Una madre, disoccupata, faceva prostituire i tre figli per denaro. I carabinieri hanno arrestato a Siracusa la donna per induzione alla prostituzione minorile e maltrattamenti contro familiari, e due uomini, tra cui un carabiniere, per violenza sessuale aggravata su minorenni.

Le indagini sono scattate dopo la denuncia per maltrattamenti e violenze sessuali aggravate presentata dagli operatori di una comunità in cui erano state collocate le due sorelline mentre il terzo fratello era stato affidato ad una famiglia.

Una volta fuori dal contesto familiare, in cui avevano vissuto in condizione di degrado e malnutrizione – dice l’accusa – e di carenze igienico-sanitarie, i tre minori hanno rivelato gli abusi, autonomamente l’uno dall’altro e in contesti separati.
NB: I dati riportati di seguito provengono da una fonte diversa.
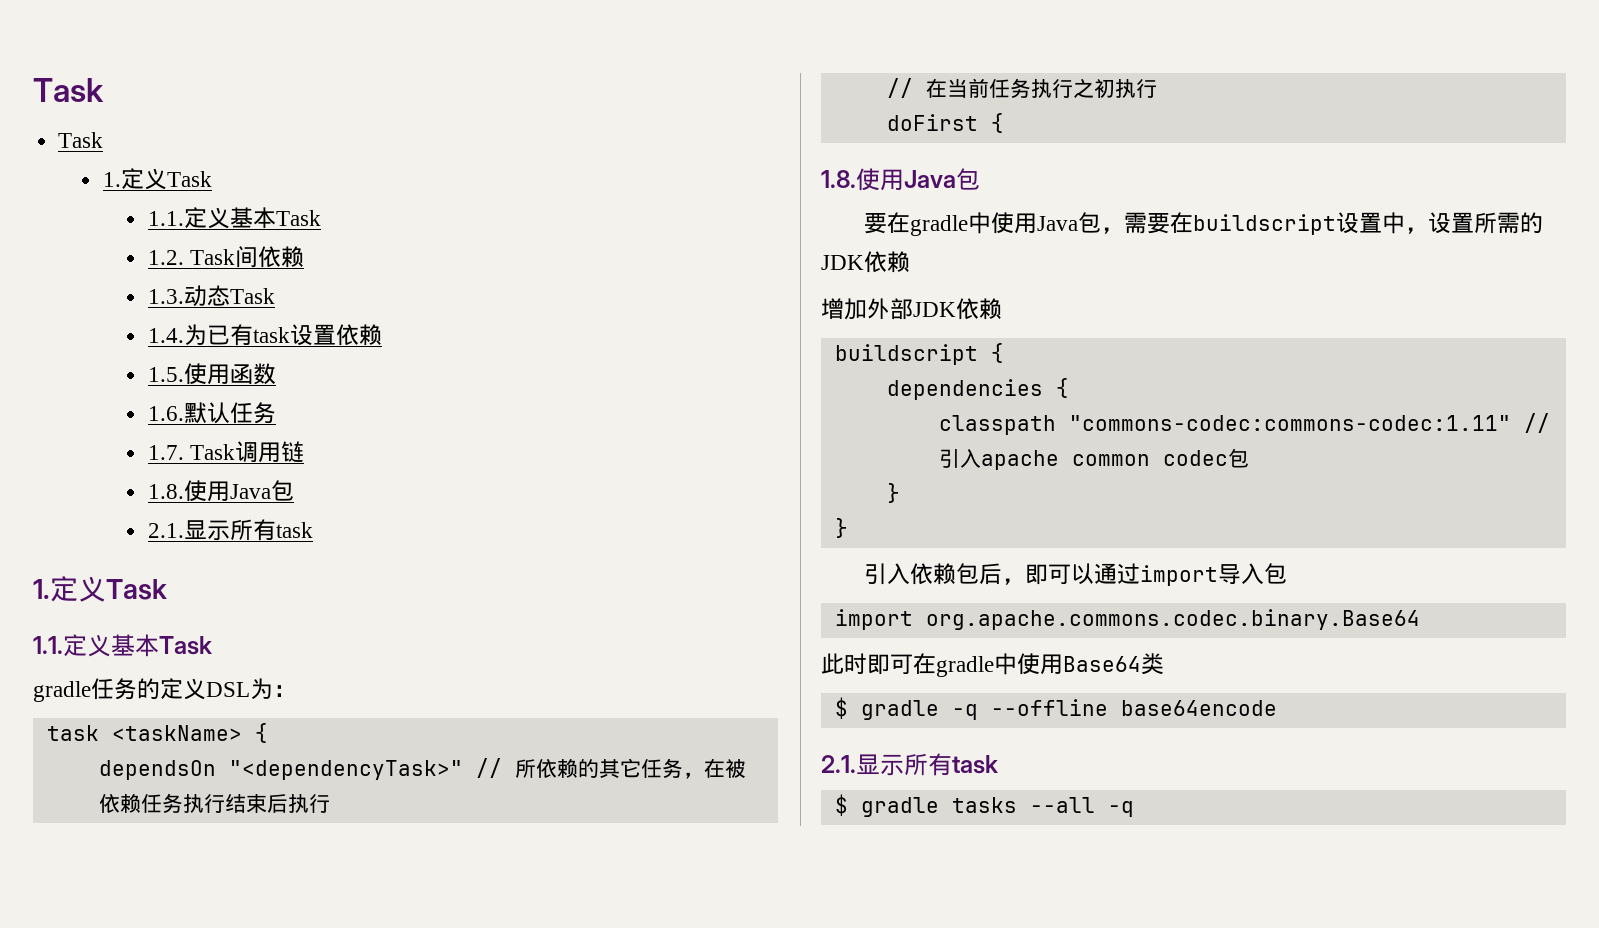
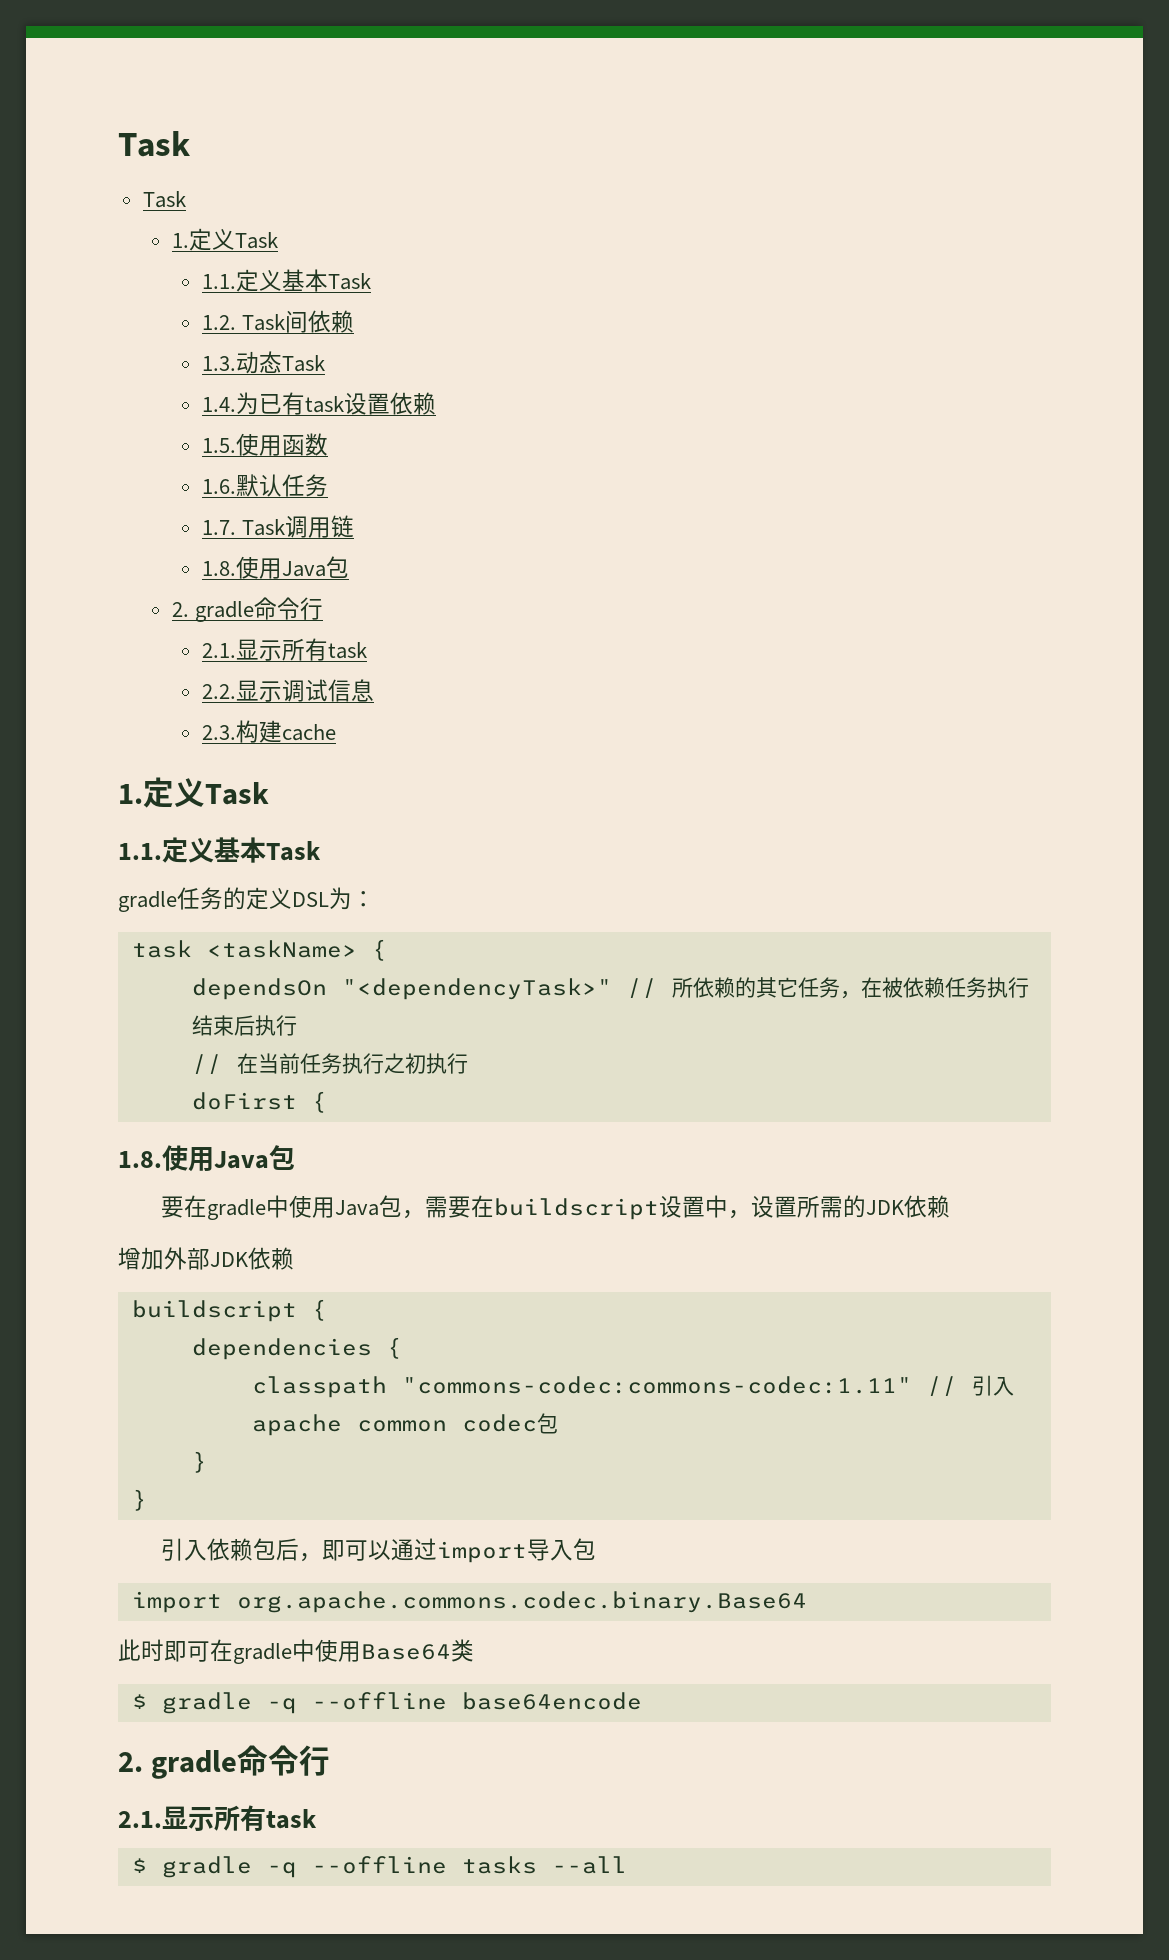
[147,519,313,541] // 2.1.显示所有task -> [172,597,324,622] [201,638,367,661] [201,679,374,702] [201,720,336,743] // 2. gradle命令行 // 2.1.显示所有task // 2.2.显示调试信息 // 2.3.构建cache
(1277, 708) none -> [118,1745,331,1779] // 2. gradle命令行
(939, 807) none -> [266,1856,447,1878] -q --offline
[1107,801,1134,817] -q -> (627, 1865) none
Secondo la ricostruzione della Procura distrettuale di Catania la donna faceva «prostituire i tre figli ponendoli a disposizione degli arrestati in cambio di denaro: uno dei due arrestati era militare dell’Arma all’epoca in servizio presso la stazione del Comune di residenza della donna e delle vittime».

Le violenze sessuali sarebbero avvenute nell’abitazione della donna e di un garage nella sua disponibilità, tra il 2014, epoca in cui le vittime avevano 3, 4 e 7 anni, e ottobre 2016, quando i minorenni sono stati sottratti alla potestà genitoriale della madre. Sono finiti in carcere la madre dei minori, 43 anni; Mario Schiavone, 41 anni, carabiniere, e un 46enne, consuocero dell’indagata. Nel corso dell’interrogatorio di garanzia i tre indagati hanno respinto le accuse.